__ACTIVITY__: Which lines in the data below contain the word "background"? Copy each of them.
--- DATA UNDER STUDY Enclosed Below ---
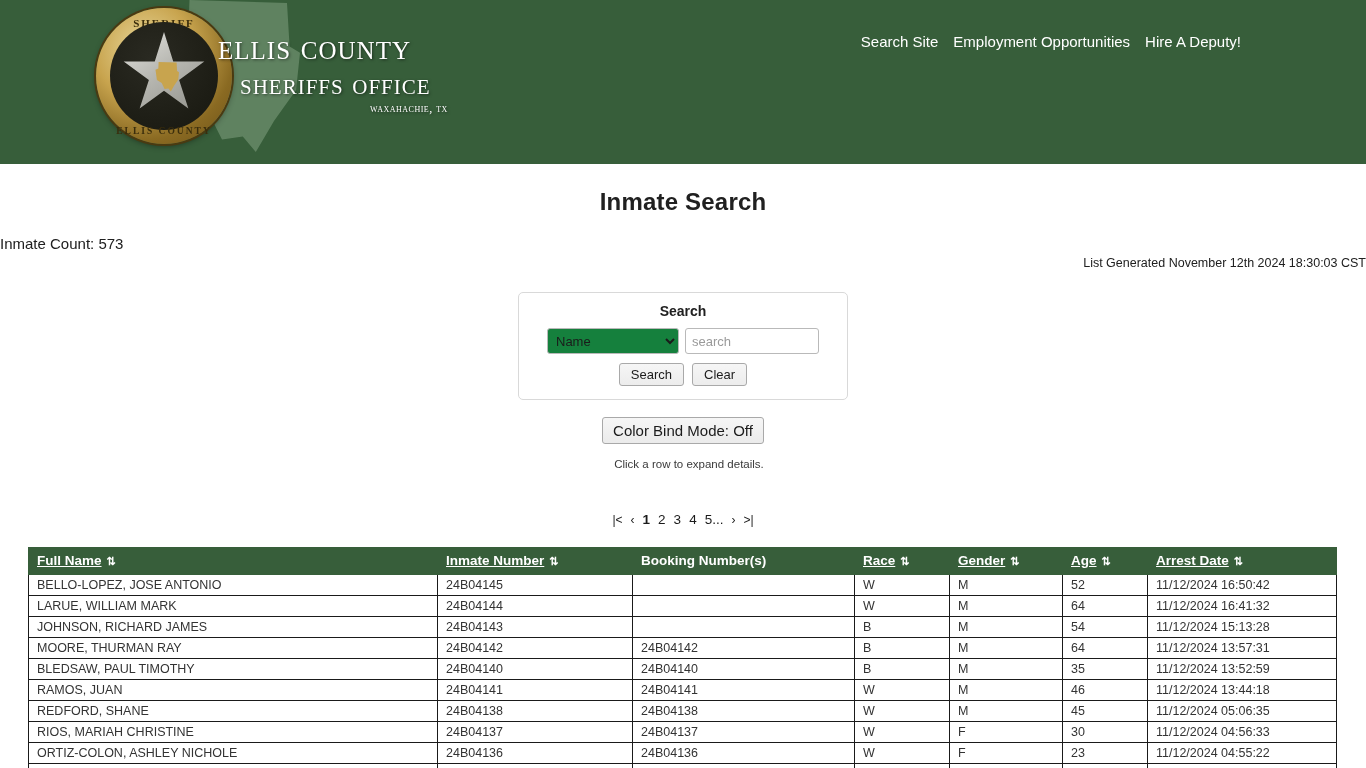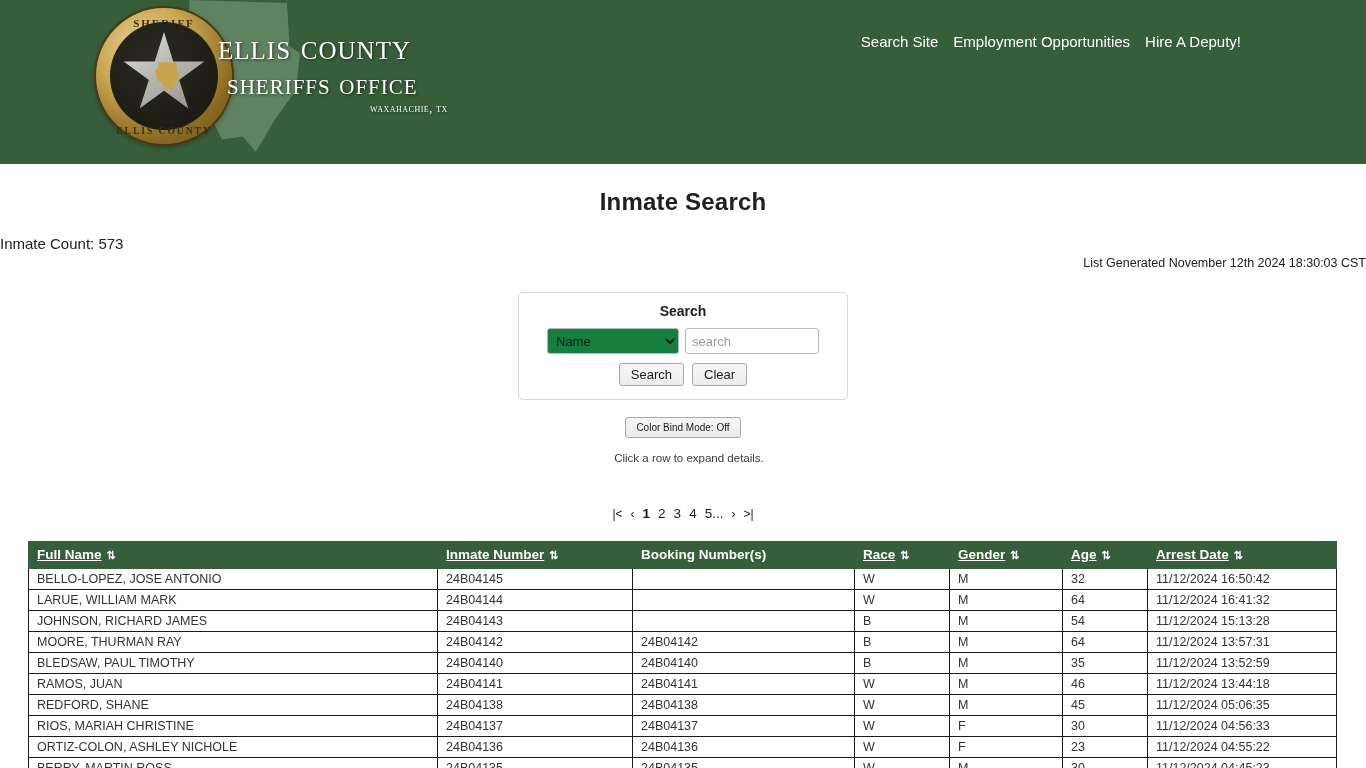--- a/index.html
+++ b/index.html
@@ -83,21 +83,21 @@
     font-size: 35px;
     letter-spacing: 1px;
     line-height: 1.05;
     font-variant: small-caps;
     text-transform: lowercase;
   }
   .brand-line2 {
     font-size: 30px;
     letter-spacing: 1px;
     line-height: 1.1;
-    margin-left: 9px;
+    margin-left: 22px;
     font-variant: small-caps;
     text-transform: lowercase;
   }
   .brand-line3 {
     font-size: 12px;
     letter-spacing: 0.5px;
     margin-left: 152px;
     margin-top: 1px;
     font-variant: small-caps;
     text-transform: lowercase;
@@ -202,21 +202,21 @@
     background: linear-gradient(#f6f6f6, #ececec);
     border: 1px solid #a9a9a9;
     border-radius: 3px;
     padding: 3px 11px;
     cursor: pointer;
   }
 
   .cbm-wrap { text-align: center; margin-top: 17px; }
   .cbm-btn {
     font-family: "Liberation Sans", sans-serif;
-    font-size: 10px;
+    font-size: 15px;
     color: #1b1b1b;
     background: linear-gradient(#f6f6f6, #ebebeb);
     border: 1px solid #a9a9a9;
     border-radius: 3px;
     padding: 4px 10px;
     cursor: pointer;
   }
   .hint {
     text-align: center;
     font-size: 11.5px;
@@ -398,21 +398,21 @@
           </th>
         </tr>
       </thead>
       <tbody id="inmate-rows">
           <tr>
             <td>BELLO-LOPEZ, JOSE ANTONIO</td>
             <td>24B04145</td>
             <td></td>
             <td>W</td>
             <td>M</td>
-            <td>32</td>
+            <td>52</td>
             <td>11/12/2024 16:50:42</td>
           </tr>
           <tr>
             <td>LARUE, WILLIAM MARK</td>
             <td>24B04144</td>
             <td></td>
             <td>W</td>
             <td>M</td>
             <td>64</td>
             <td>11/12/2024 16:41:32</td>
--- End of Enclosed DATA UNDER STUDY ---
__SOLUTION__:
     background: linear-gradient(#f6f6f6, #ececec);
     background: linear-gradient(#f6f6f6, #ebebeb);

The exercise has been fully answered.